§ TASK BRIEF
Beginning at the line that holds "column name: All -> All (b)", transcribe each line exactly through the end of the records, and leave any pictures out.

§ EXCERPTED RECORDS
▬▬▬▬▬▬

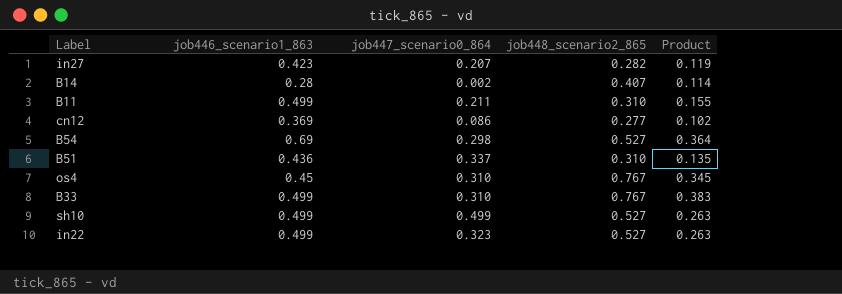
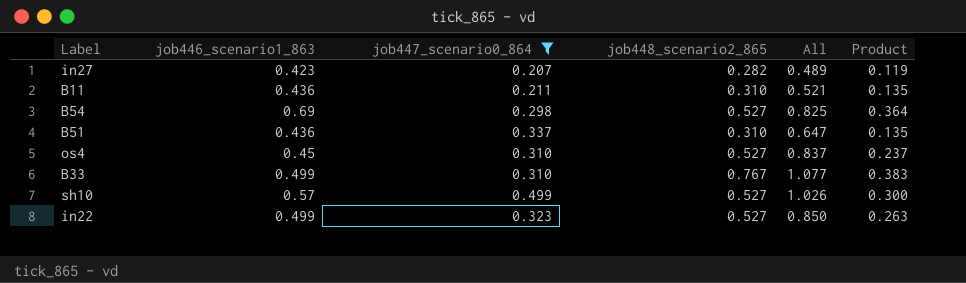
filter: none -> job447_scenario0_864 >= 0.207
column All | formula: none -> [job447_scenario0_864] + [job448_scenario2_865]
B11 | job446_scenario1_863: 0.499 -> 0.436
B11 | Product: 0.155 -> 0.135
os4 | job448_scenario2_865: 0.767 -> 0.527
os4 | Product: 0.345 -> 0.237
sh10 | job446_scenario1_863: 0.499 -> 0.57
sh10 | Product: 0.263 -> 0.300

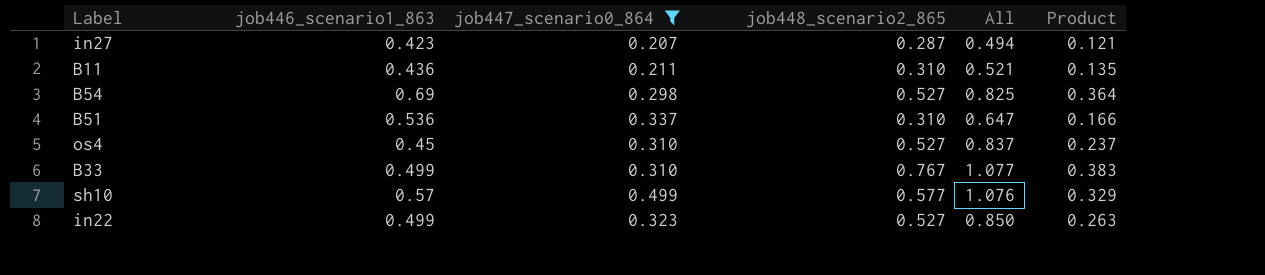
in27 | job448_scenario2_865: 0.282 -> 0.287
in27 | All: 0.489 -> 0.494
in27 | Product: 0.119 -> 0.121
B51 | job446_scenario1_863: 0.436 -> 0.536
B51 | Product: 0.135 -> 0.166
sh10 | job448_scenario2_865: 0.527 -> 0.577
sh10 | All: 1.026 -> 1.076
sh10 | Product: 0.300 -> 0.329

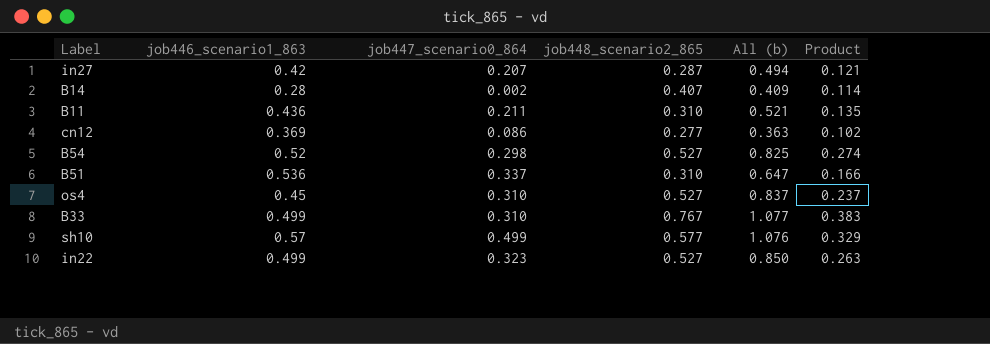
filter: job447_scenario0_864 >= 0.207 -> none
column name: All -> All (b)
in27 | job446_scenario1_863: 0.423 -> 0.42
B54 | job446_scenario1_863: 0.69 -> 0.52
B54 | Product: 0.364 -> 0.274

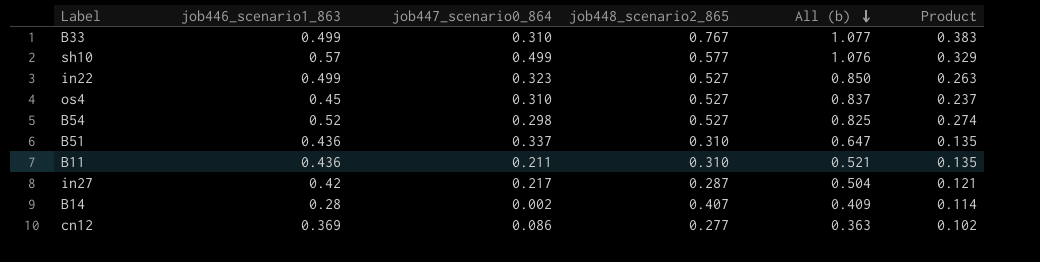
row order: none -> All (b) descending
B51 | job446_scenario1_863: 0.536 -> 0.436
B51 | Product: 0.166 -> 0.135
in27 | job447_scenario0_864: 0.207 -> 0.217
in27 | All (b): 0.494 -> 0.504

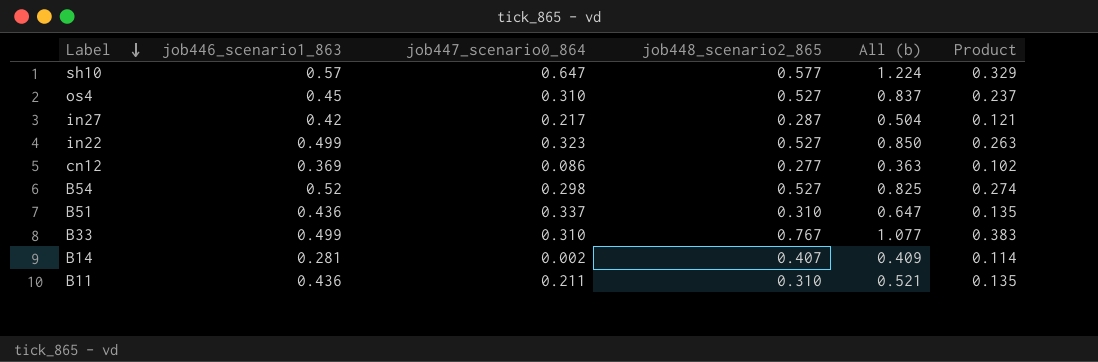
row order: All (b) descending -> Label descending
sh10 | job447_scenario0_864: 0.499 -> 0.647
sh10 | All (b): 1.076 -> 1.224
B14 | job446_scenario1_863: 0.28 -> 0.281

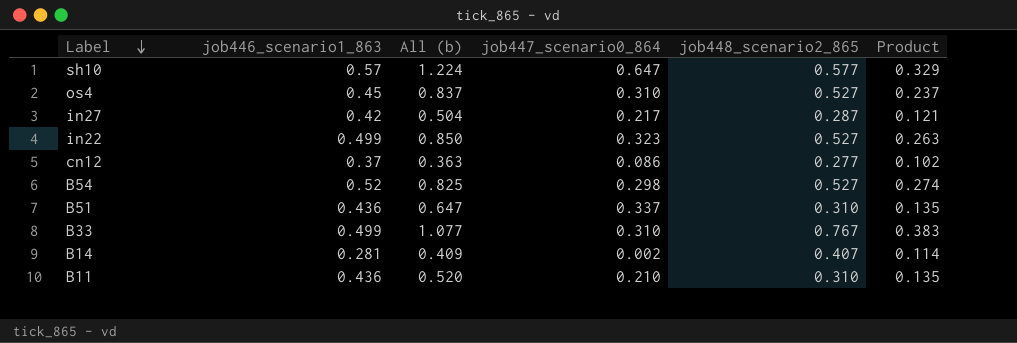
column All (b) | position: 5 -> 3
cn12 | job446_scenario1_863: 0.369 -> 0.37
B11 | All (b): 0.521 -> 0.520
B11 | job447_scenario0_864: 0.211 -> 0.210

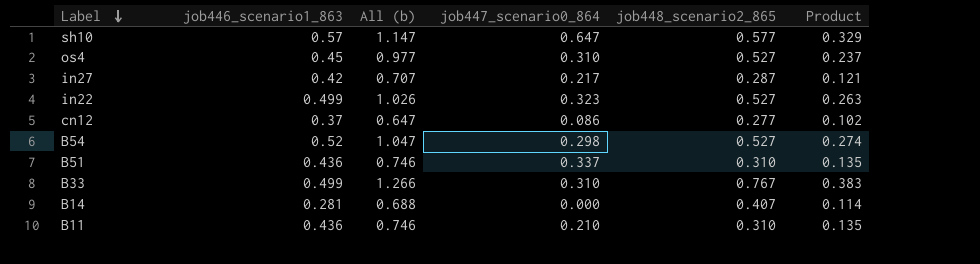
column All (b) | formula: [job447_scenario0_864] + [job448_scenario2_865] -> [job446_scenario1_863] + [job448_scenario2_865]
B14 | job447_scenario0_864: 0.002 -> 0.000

▬▬▬▬▬▬

§ EXERCISE RESPONSE
column name: All -> All (b)
in27 | job446_scenario1_863: 0.423 -> 0.42
B54 | job446_scenario1_863: 0.69 -> 0.52
B54 | Product: 0.364 -> 0.274

row order: none -> All (b) descending
B51 | job446_scenario1_863: 0.536 -> 0.436
B51 | Product: 0.166 -> 0.135
in27 | job447_scenario0_864: 0.207 -> 0.217
in27 | All (b): 0.494 -> 0.504

row order: All (b) descending -> Label descending
sh10 | job447_scenario0_864: 0.499 -> 0.647
sh10 | All (b): 1.076 -> 1.224
B14 | job446_scenario1_863: 0.28 -> 0.281

column All (b) | position: 5 -> 3
cn12 | job446_scenario1_863: 0.369 -> 0.37
B11 | All (b): 0.521 -> 0.520
B11 | job447_scenario0_864: 0.211 -> 0.210

column All (b) | formula: [job447_scenario0_864] + [job448_scenario2_865] -> [job446_scenario1_863] + [job448_scenario2_865]
B14 | job447_scenario0_864: 0.002 -> 0.000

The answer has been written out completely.